One such rumor, invented and disseminated by the Baroness, stated that she had murdered a shipwrecked couple that landed on the island. This rumor would later become the subject of a silent film short called the Empress of Floreana, starring Von Wagner herself. The movie was filmed and produced by George Alan Hancock, a rich and eccentric ship’s captain, who was one of Ritter’s early patrons on the island. Originally intent on filming the wildlife of the Galapagos, Hancock became enthralled with the Baroness’ charm and filmed her “story” instead.
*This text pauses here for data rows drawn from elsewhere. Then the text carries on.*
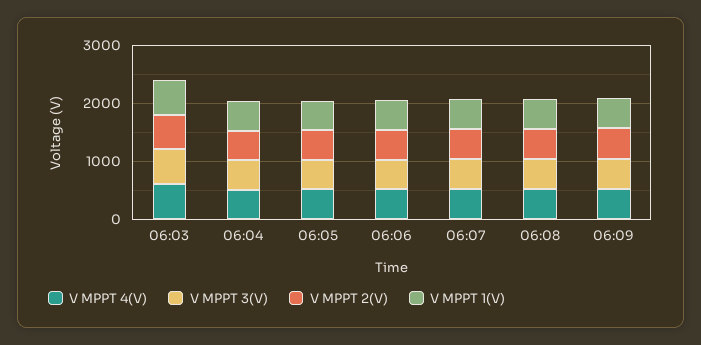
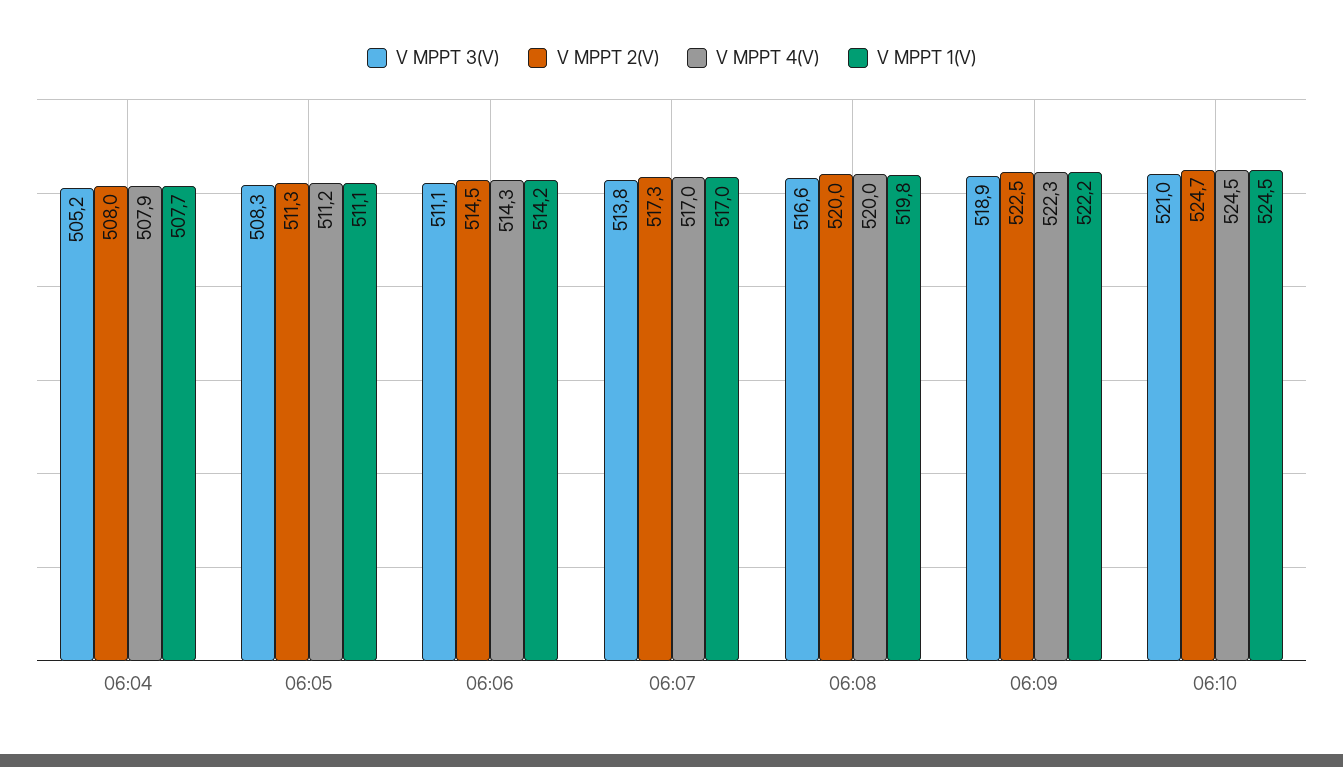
V MPPT 4(V), 06:03: 600 -> none
V MPPT 3(V), 06:03: 600 -> none
V MPPT 2(V), 06:03: 600 -> none
V MPPT 1(V), 06:03: 600 -> none
V MPPT 3(V), 06:10: none -> 521
V MPPT 2(V), 06:10: none -> 524.7
V MPPT 4(V), 06:10: none -> 524.5
V MPPT 1(V), 06:10: none -> 524.5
As is often the case in utopia, trouble eventually came to paradise. By March of 1934, Rudolf Lorenz found himself odd man out in the thrupple. Claiming both emotional and physical abuse inflicted by the Baroness and Philipson, he went to stay with the Whittmers. On the night of March 27, 1934, a long, pronounced and blood curdling scream was heard just before dawn by Dore Strauch. The following morning, both the Baroness and Philipson were nowhere to be found. 

The Whittmers claim that the Baroness and her lover accepted the invitation of a wealthy American tourist to sail on his yacht, asking them to mind their belongings while they were gone. Strauch, in her memoir, claims that she saw no such vessel come to the island. Rudolf Lorenz, now free of the Baroness, wasted no time in arranging his departure from Floreana. He convinced a Norwegian captain by the name of Nuggerud to take him to San Cristobal, where he could more easily find passage back to Germany. The two left several weeks later and were never seen alive again. 

On November 2, 1934, the desiccated remains of Lorenz and Nuggerud were found on the nearby island of Marchena, though no sign of the Norwegian’s boat or the other missing crewmembers were found. While the island was teeming with life, it was ultimately the lack of water that doomed the castaways. In a curious footnote, that same week saw the passing of Friedrich Ritter, allegedly of food poisoning. Dore Strauch said she ate the same food and in the same quantities as Friedrich, though she felt fine. Margrett Whittmer would later write that she found it odd that Dore only came to them for help when Friedrich was beyond saving. Friedrich is also reported to have died cursing Dore’s very existence.  

As for the Baroness and Philipson, there are no reported sightings, nor have their remains ever been recovered. Contemporary research failed to find any evidence of an American vessel fitting the Whittmer’s description having ever been in the area. Dore Strauch returned to Germany not long after Friedrich’s passing and wrote an account of her time on Floreana, though it was not widely read. The Whittmer family remained on Floreana, as do their descendants, who operate a hotel there to this day.